We’re glad to see the government back off its proposal to create an enormous database of license plates after an outcry over the potential for abuse of the privacy rights of law-abiding Americans.
The Homeland Security Department abruptly dropped plans to ask a private company to give the government access to a nationwide database of license plate tracking information. Secretary Jeh Johnson nixed the contract proposal issued last week. The proposal indicated Immigration and Customs Enforcement was planning to use the license plate data in pursuit of criminal immigrants and others sought by authorities. An ICE spokeswoman said the contract solicitation was posted “without the awareness of ICE leadership.” Whoops.
We have nothing against the pursuit of criminals. Just a natural discomfort with the thought of vacuuming up information about the movements of everyone without some privacy protections.
Law enforcement has been using license plate readers, which take pictures of license plates as they pass, for years. It helps the good guys catch the bad guys.
But privacy advocates are right to be concerned over the unchecked collection of such information and the possibility that average citizens could thus be more easily tracked. Because of those concerns, at least 14 states are considering measures that would curb surveillance efforts, including the use of license plate readers.

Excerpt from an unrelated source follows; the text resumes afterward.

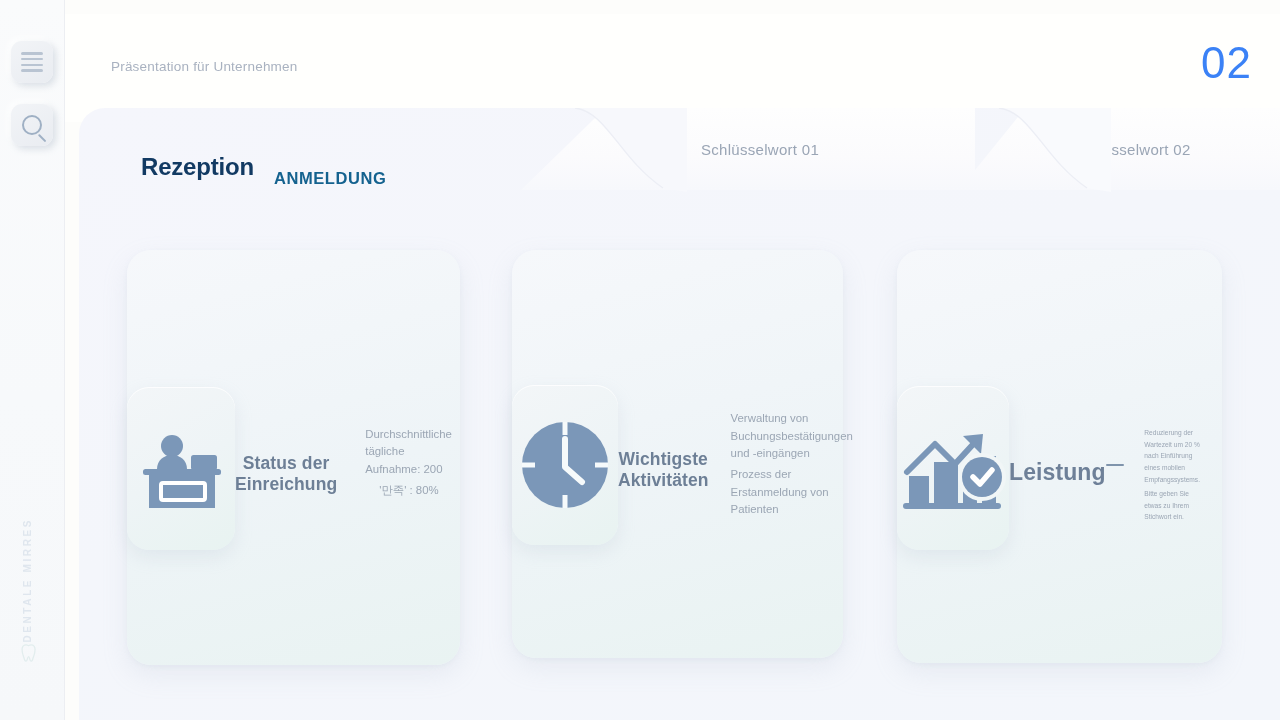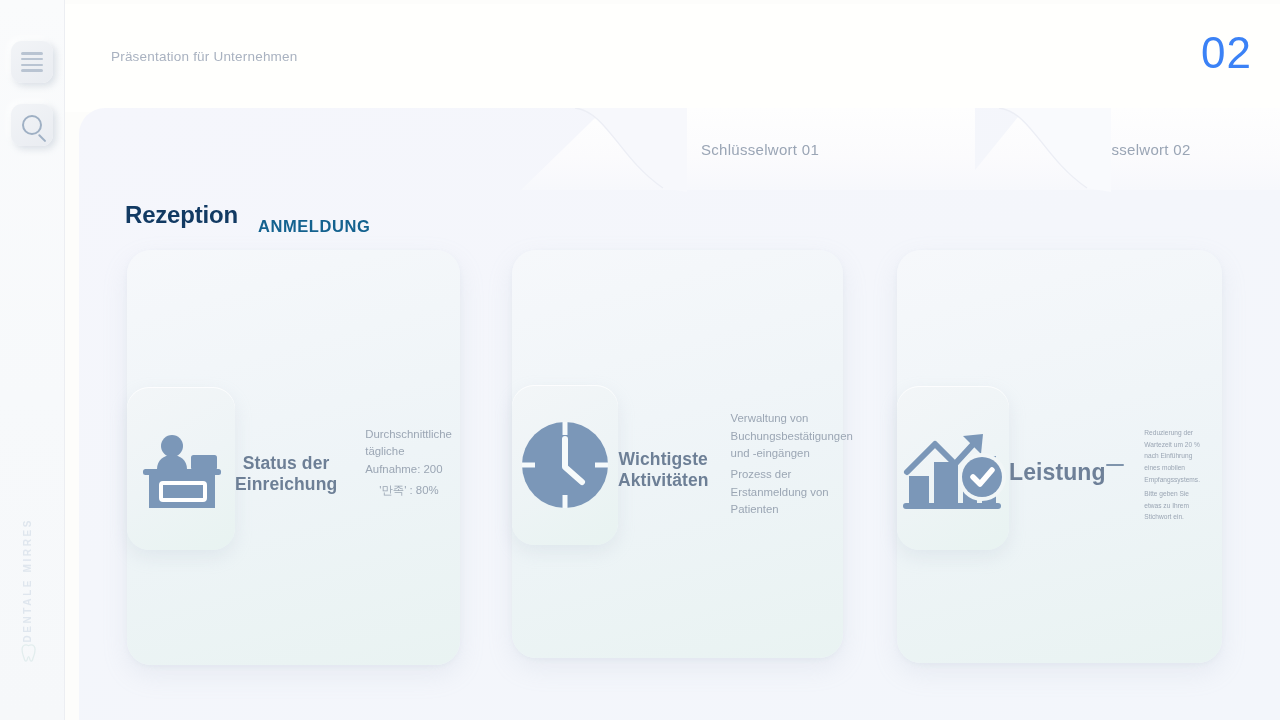"Präsentation für Unternehmen" #header { top: 4px -> 14px }
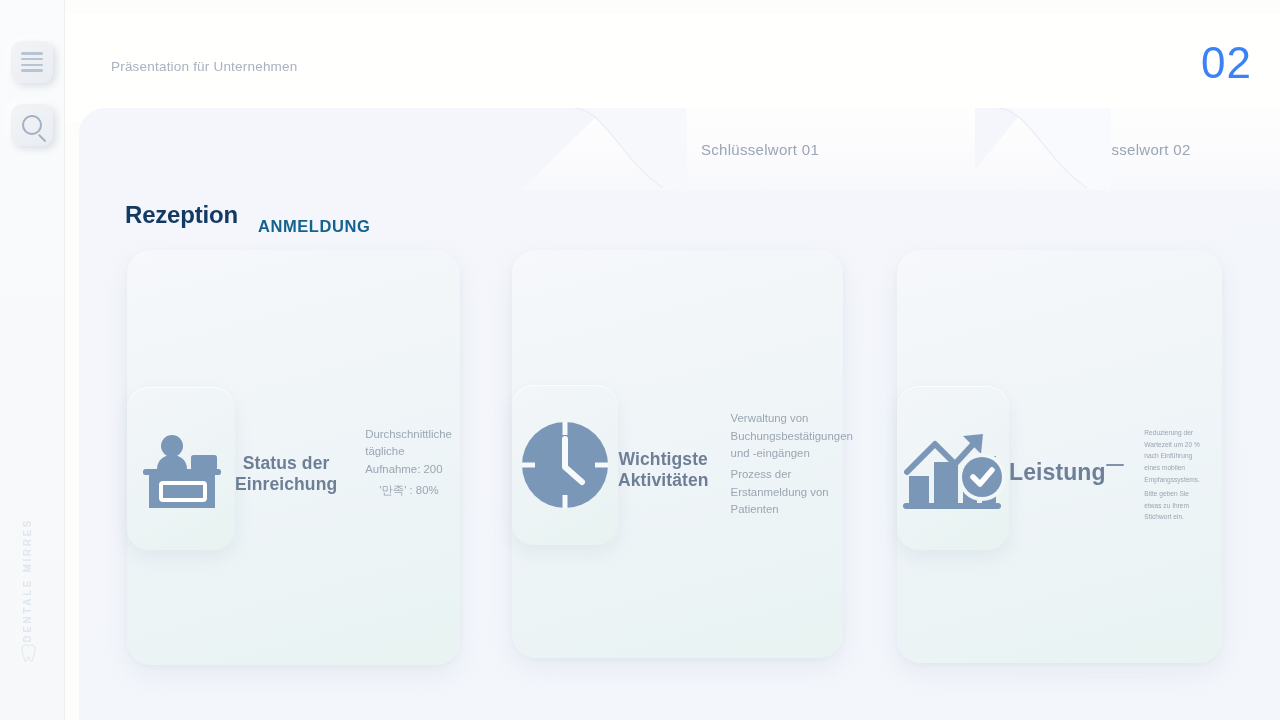"Rezeption" #slide-title-row { left: 46px -> 62px; margin-top: 48px -> none }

But the federal government wanted much more than license plate information. In addition to the date, time and location of the vehicle, the government wanted a photo of the vehicle, and presumably its occupants. Homeland Security also wanted instant and around-the-clock access to the records and requested that whoever wins the contract work to make the information available through a smartphone app.
How convenient. And potentially dangerous, since there was no indication how long the individual records would be kept, what other government agencies would have access to them and what would be done to prevent abuses. Technology is making it easier all the time to move closer and closer to a Big Brother world. We shouldn’t be using that technology to snoop just because it’s possible.
Unchecked government data collection revealed by former NSA contractor Edward Snowden has startled Americans, but this latest proposal clearly went too far.
The government has to safeguard the American people. But that effort also has to recognize privacy lines that can’t be crossed without some evidence of wrongdoing.